En application des dispositions de l’avis de change n° 5 du 5 octobre 1982, aussi, les jeunes et moins jeunes docteurs, ingénieurs, employés bien que disposant de devises, ne sont pas autorisés à détenir, a priori, un compte en devises ou en dinars convertibles auprès d'une banque en Tunisie car ces comptes sont réservés aux personnes non résidentes et, ce n'est qu'au terme d'un séjour de deux ans qu'ils le pourront.

Avant que ne s’écoulent ces deux années que peut faire le nouveau travailleur à l'étranger ?
Trois possibilités s’offrent à lui selon notre lecture de la réglementation des changes :
  • une version «1975 » — introduite avant la promulgation du code de change de 1976,
  • une version « Code de change primitif», applicable depuis 1976
  • une version «Code de change évolué », souple, de création récente légalement introduite en 2019, jamais mise en œuvre

La version de 1975, le mode dérogatoire
La banque centrale, anticipant les difficultés des nouveaux travailleurs à l’étranger et accédant à leurs requêtes et revendications qu’ils réitéraient à chacun de leurs congrès d’été, décida en 1975, par sa circulaire publiée au journal officiel du 14 janvier 1975 de permettre aux travailleurs tunisiens à l'étranger de disposer de comptes étrangers - ceux prévus par l'avis de change n° 5 avec les modalités suivantes :
  • Aucune condition de durée de séjour n’est exigée pour l’ouverture des comptes +++
  • Une carte consulaire attestant d’une « situation professionnelle régulière » doit être présentée ---
  • Le compte ne peut être tenu qu’en dinar convertible à l'exclusion des devises ---
Cette circulaire est-elle toujours en vigueur ? Oui.
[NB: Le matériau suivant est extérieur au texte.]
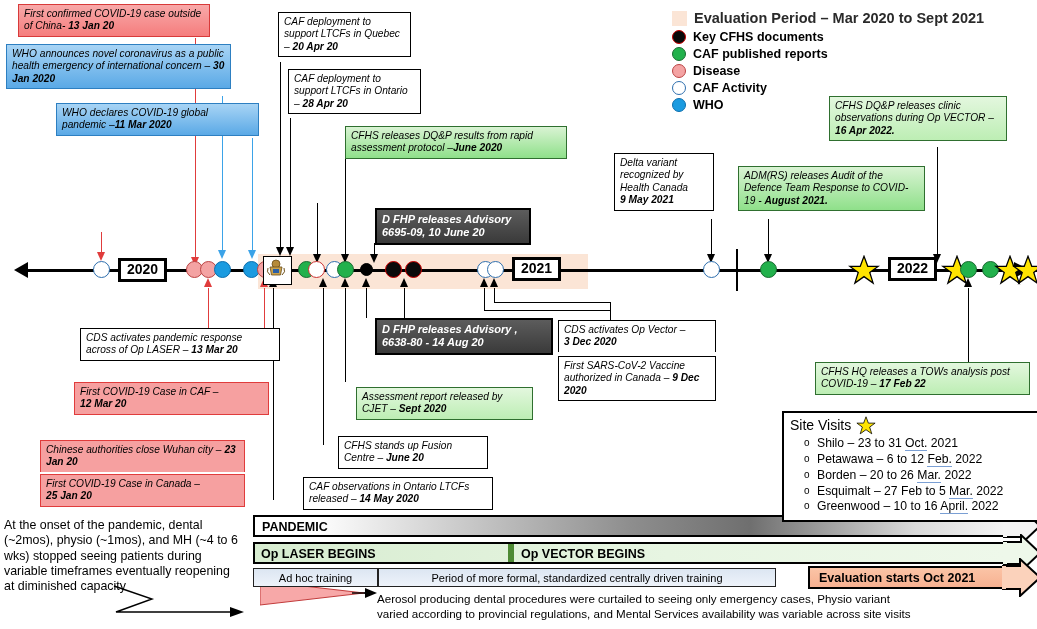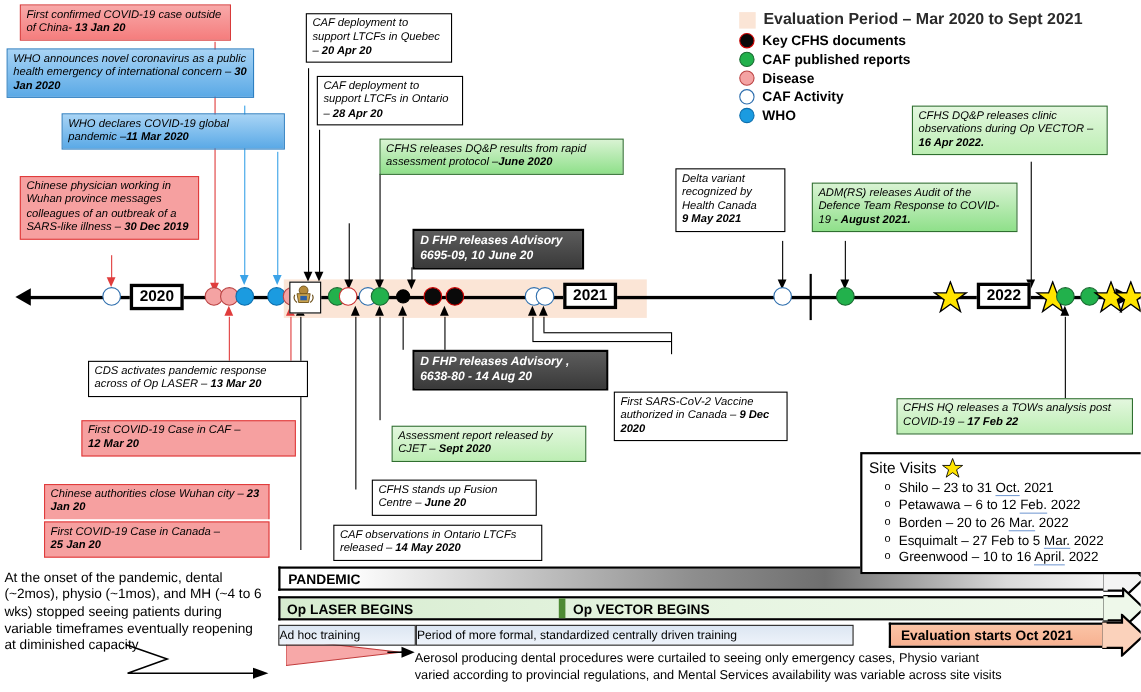--- a/index.html
+++ b/index.html
@@ -61,21 +61,21 @@
   #legend .ttl{font-size:14.5px;font-weight:bold;color:#2a2a2a;}
 
   
   .bararrow{position:absolute;z-index:6;}
   .bararrow .body{position:absolute;left:0;top:0;height:100%;box-sizing:border-box;
                   border:2px solid #000;border-right:none;}
   .lbl{position:absolute;z-index:8;font-weight:bold;font-size:12.5px;
        line-height:1;white-space:nowrap;}
   .tbox{position:absolute;box-sizing:border-box;border:1.6px solid #222;
         background:linear-gradient(180deg,#dce6f2,#eef3fa);font-size:11px;
-        display:flex;align-items:center;justify-content:flex-start;z-index:7;}
+        display:flex;align-items:center;justify-content:center;z-index:7;}
   #bottomtext{position:absolute;left:4px;top:518px;width:235px;font-size:12.4px;
               line-height:1.23;z-index:6;}
   #aerosol{position:absolute;left:377px;top:592px;width:660px;font-size:11.6px;
            line-height:1.28;z-index:7;}
   #sitevisits{position:absolute;left:782px;top:411px;width:250px;
               border:2px solid #000;background:#fff;z-index:10;padding:3px 6px 5px;
               font-size:12.2px;line-height:1.3;}
   #sitevisits .sv-h{font-size:14px;display:flex;align-items:center;gap:5px;}
   #sitevisits ul{margin:1px 0 0 0;padding-left:14px;list-style:none;}
   #sitevisits li{position:relative;padding-left:13px;}
@@ -185,23 +185,20 @@
   </div>
 
   <div class="box blue" style="left:6px;top:44px;width:225px;">
     <span>WHO announces novel coronavirus as a public health emergency of international concern – </span><b>30 Jan 2020</b>
   </div>
 
   <div class="box blue" style="left:56px;top:103px;width:203px;">
     <span>WHO declares COVID-19 global pandemic –</span><b>11 Mar  2020</b>
   </div>
 
-  <div class="box redsolid" style="left:18px;top:160px;width:163px;">
-    <span>Chinese physician working in Wuhan province messages colleagues of an outbreak of a SARS-like illness – </span><b>30 Dec 2019</b>
-  </div>
 
   <div class="box plain" style="left:278px;top:12px;width:133px;">
     <span>CAF deployment to support LTCFs in Quebec – </span><b>20 Apr 20</b>
   </div>
 
   <div class="box plain" style="left:288px;top:69px;width:133px;">
     <span>CAF deployment to support LTCFs in Ontario – </span><b>28 Apr 20</b>
   </div>
 
   <div class="box green" style="left:345px;top:126px;width:222px;">
@@ -249,20 +246,23 @@
   </div>
 
   <div class="box plain" style="left:338px;top:436px;width:150px;">
     <span>CFHS stands up Fusion Centre – </span><b>June 20</b>
   </div>
 
   <div class="box plain" style="left:303px;top:477px;width:190px;">
     <span>CAF observations in Ontario LTCFs released – </span><b>14 May 2020</b>
   </div>
 
+  <div class="box plain" style="left:558px;top:320px;width:158px;border-bottom:none;">
+    <span>CDS activates Op Vector – </span><br><b>3 Dec 2020</b>
+  </div>
   <div class="box plain" style="left:558px;top:356px;width:158px;">
     <span>First SARS-CoV-2 Vaccine authorized in Canada – </span><b>9 Dec 2020</b>
   </div>
 
   <div class="box greenlt" style="left:815px;top:362px;width:215px;">
     <span>CFHS HQ releases a TOWs analysis post COVID-19 – </span><b>17 Feb 22</b>
   </div>
 
   <div id="sitevisits">
     <div class="sv-h">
Elle est toujours en vigueur en application des dispositions de l'article 3 de la loi 76-18 du 21 janvier 1976 qui stipulent que tous les textes d'application de l'ancienne réglementation demeurent en vigueur jusqu'à ce qu'il en soit autrement décidé. La banque centrale elle-même ne l'envisage pas autrement, elle qui reprend une version retranscrite de la circulaire qu'elle met en ligne sur son site du recueil des textes de la réglementation des changes à sa page 138.
Quelle légalité pour une telle dérogation ? Ce n'est pas important et on ne va pas l'examiner sur la base du code des changes qui a été promulgué l'année suivante quand même (!?!) de la parution de la circulaire. Mais, tel qu'on connait la banque centrale et l'un des responsables des services juridiques de l'époque que le Président de la République connait aussi pour l'avoir désigné par son nom à l'occasion d'une visite qu'il rendait récemment au siège de la banque, on ne peut conclure qu'à sa validité.
On notera sur cet exemple, que les assouplissements des dispositions de la réglementation de change étaient prises non pour quelques uns, mais au profit du plus grand nombre, ici des centaines de milliers de Tunisiens qui ne tenaient qu'à conserver leur épargne en Tunisie plutôt que dans le leur pays d'accueil, plutôt que d'effectuer des virements sporadiques à des frais très élevés
On peut aussi conclure qu'avant le Code de change de 1976, les bonnes mesures se prenaient rapidement, facilement et élégamment (Merci de relire, Narcisse, la circulaire: le mot "article" n'y figure nulle part car, celui à qui elle était destinait n'avait rien à comprendre du charabia juridique. Celui qui devait l'appliquait, le banquier, lui la comprenait car, il comprenait aussi le charabia juridique. Mais ça, c'était avant. Bon, revenons à la question et à la deuxième solution.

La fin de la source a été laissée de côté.